Australia takes Rio Tinto to court over Mozambique coal deal

The charges originally laid by the SEC in October 2017 relate to allegations of an attempt to cover up multi-billion losses on a coal investment in Mozambique. (Image from archives.)

Australia’s corporate watchdog is taking Rio Tinto’s (ASX, LON:RIO) former chief executive Tom Albanese and chief financial officer Guy Elliott to court for allegedly misleading investors in relation to the miner’s botched coal investment in Mozambique.

According to the Australian Securities and Investments Commission (ASIC), the two ex-executives engaged in “misleading and deceptive” conduct by publishing statements in Rio’s 2011 annual report that misrepresented the reserves and resources of RTCM (Rio Tinto Coal Mozambique).

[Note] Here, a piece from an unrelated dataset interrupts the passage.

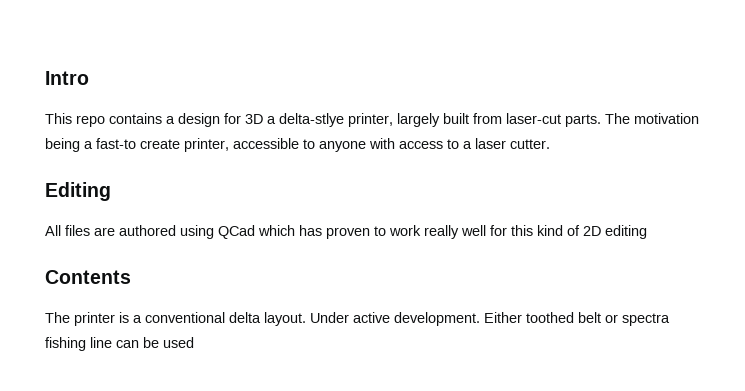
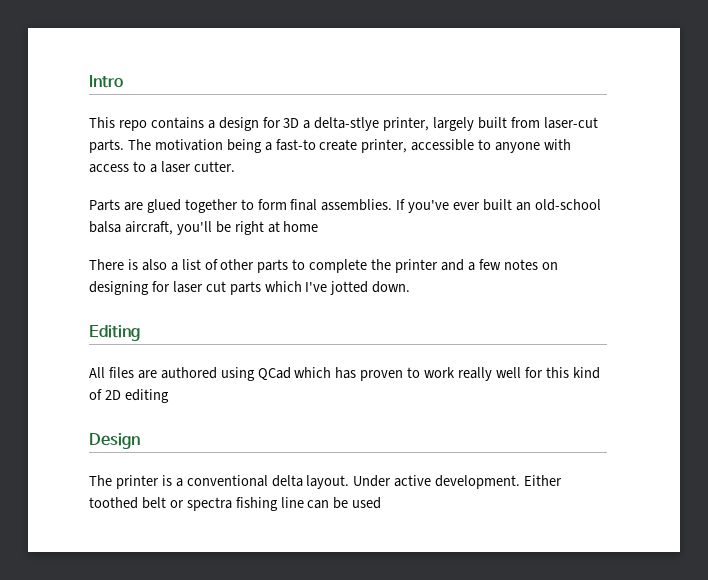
+ Parts are glued together to form final assemblies. If you've ever built an old-school balsa aircraft, you'll be right at home
+ There is also a list of other parts to complete the printer and a few notes on designing for laser cut parts which I've jotted down.
- Contents
+ Design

At the centre of the court case are assets Rio acquired for $3.7bn in 2011 and then sold a few years later for barely $50 million.

It also alleges that by allowing Rio Tinto to engage in such conduct, they failed to exercise their powers and discharge their duties with required care and diligence.

The mining giant has denied any wrongdoing in a similar case brought by the US Securities and Exchange Commission (SEC), which is seeking fraud charges against Albanese and Elliot, as well as Rio Tinto itself over the same coal deal.

At the centre of the US and Australia court cases are assets Rio acquired for $3.7 billion in 2011 from ASX-listed Riversdale Mining, and then sold a few years later for barely $50 million. Rio ultimately took a $3-billion write down on Riversdale — later renamed RTCM — in January 2013, when it also fired Albanese.

ASIC is asking the court to declare that Rio Tinto broke the Corporations Act and is seeking monetary penalties against Albanese and Elliot.

Rio Tinto told MINING.com it would respond to ASIC’s filing once it has had an opportunity to consider the allegations in full.